Hi Reggie,
Pdc=Vdc.(Ip/2)(Tr/T)
Pdc= power delivered to load during off time Vdc= input voltage Ip= average inductor current over Tr which equals Ip/2 during Tr Tr= time for current in inductor to decay from peak to zero (reset time) Tr/T = the duty factor of reset time"
OK.
"What I am struggling with is what it means. I thought a boost converter filled op the inductor during the fet on time and emptied the inductor during the fet off time."
Correct.
"This equation seems to supply energy from the input during the fet off time because of the Vdc terms inclusion in this equation."
Yes, this is correct also. Perhaps the way to think of this is... the DC supply provides some energy to the load, and it really is the inductor that provides the "boost!" Consider: If the inductor were very small, when the FET is off you'd still have pretty much a direct connection between the power supply and the load. That "direct connection" results in a power to the load given by the equation above. But since the inductor provides a "boost" as well, you have to account for power, which Pressman does in equation 1.12, and adds it to your equation above to get the total power delivered to the load.
"Does this equation state Pdc = average input voltage during tr. Average current during tr ? As
1) Input voltage during tr = Vdc(Tr/T) ?
2) Ip/2 = average inductor current during tr?"
The way I'd think of it is...
-- The input voltage is assumed to be constant, Vdc
-- The average current pulled from the power supply is the same as the average current in the inductor, Ip/2
-- Hence -- while the FET is off -- the power supply delivers Vdc*Ip/2 watts.
-- Over a complete switching cycle, the FET is off for Tr/T ( * 100%) of the time.

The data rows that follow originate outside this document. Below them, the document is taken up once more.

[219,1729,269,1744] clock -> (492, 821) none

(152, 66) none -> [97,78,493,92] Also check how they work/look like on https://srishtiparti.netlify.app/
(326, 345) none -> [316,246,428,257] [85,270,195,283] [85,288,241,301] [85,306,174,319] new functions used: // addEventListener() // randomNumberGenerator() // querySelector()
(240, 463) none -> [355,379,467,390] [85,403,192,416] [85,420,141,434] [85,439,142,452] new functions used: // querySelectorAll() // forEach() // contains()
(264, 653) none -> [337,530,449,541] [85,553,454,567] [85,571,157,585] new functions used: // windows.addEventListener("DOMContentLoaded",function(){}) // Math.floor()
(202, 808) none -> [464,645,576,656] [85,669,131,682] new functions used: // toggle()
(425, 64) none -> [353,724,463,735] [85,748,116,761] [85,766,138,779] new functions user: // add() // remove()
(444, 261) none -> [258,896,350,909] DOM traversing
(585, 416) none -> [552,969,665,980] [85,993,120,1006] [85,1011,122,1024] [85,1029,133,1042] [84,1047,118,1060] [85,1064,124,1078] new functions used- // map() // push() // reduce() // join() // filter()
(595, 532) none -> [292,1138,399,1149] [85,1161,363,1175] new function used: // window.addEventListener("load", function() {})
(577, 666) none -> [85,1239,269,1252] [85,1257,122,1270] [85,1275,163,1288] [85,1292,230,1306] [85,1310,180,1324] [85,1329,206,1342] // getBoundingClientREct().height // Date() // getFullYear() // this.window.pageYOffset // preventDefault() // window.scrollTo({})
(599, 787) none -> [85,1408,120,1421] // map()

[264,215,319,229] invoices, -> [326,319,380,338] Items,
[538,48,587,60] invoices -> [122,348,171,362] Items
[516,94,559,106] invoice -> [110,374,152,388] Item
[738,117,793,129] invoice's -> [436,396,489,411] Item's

-- Hence, on average the power supply delivers Vdc * Ip/2 * Tr/T watts to the load (without taking into account what the inductor does).
"I know the current through the inductor during the fet off time is the input current and the load and capacitor current combined but the Vdc term is confusing me."
All the power supply "knows" is that there's something out there (the inductor in this case) pulling current from it, so since it's trying to present a fixed DC output voltage, it must be providing power to whatever that "thing" is. Since an ideal inductor doesn't dissipate any power, the power must end up being dissipated in your load.
"Can someone please explain the energy and power transfer for a discontinuous boost converter from input to output in words."
Briefly: During the FET on time, the power supply stores energy in the inductor. During the FET off time, the power supply is connected to the load in series with the inductor. Hence, you end up with both the power supply and the inductor providing energy to the load.
I'll mention that when I was first designing switching power supply, one of the concepts that took awhile to sink in is that you have to be watchful for what's really "controlling" various currents and voltages: If you have an inductor with a certain current in it and then suddenly change the circuit topology, that inductor is going to still force the same current at "t-zero-plus" to be the same as it was at "t-zero-minus." I know this is gone over in EE courses in school, but it takes awhile to get an intuitive "feel" for what's going on. Just as capacitors soak up charge and present a voltage that takes effort to change (i.e., it acts like a little battery), inductors soak up current (well, flux, really) and then present some loop with a current that takes effort to change (i.e., it acts like a little constant current source).
---Joel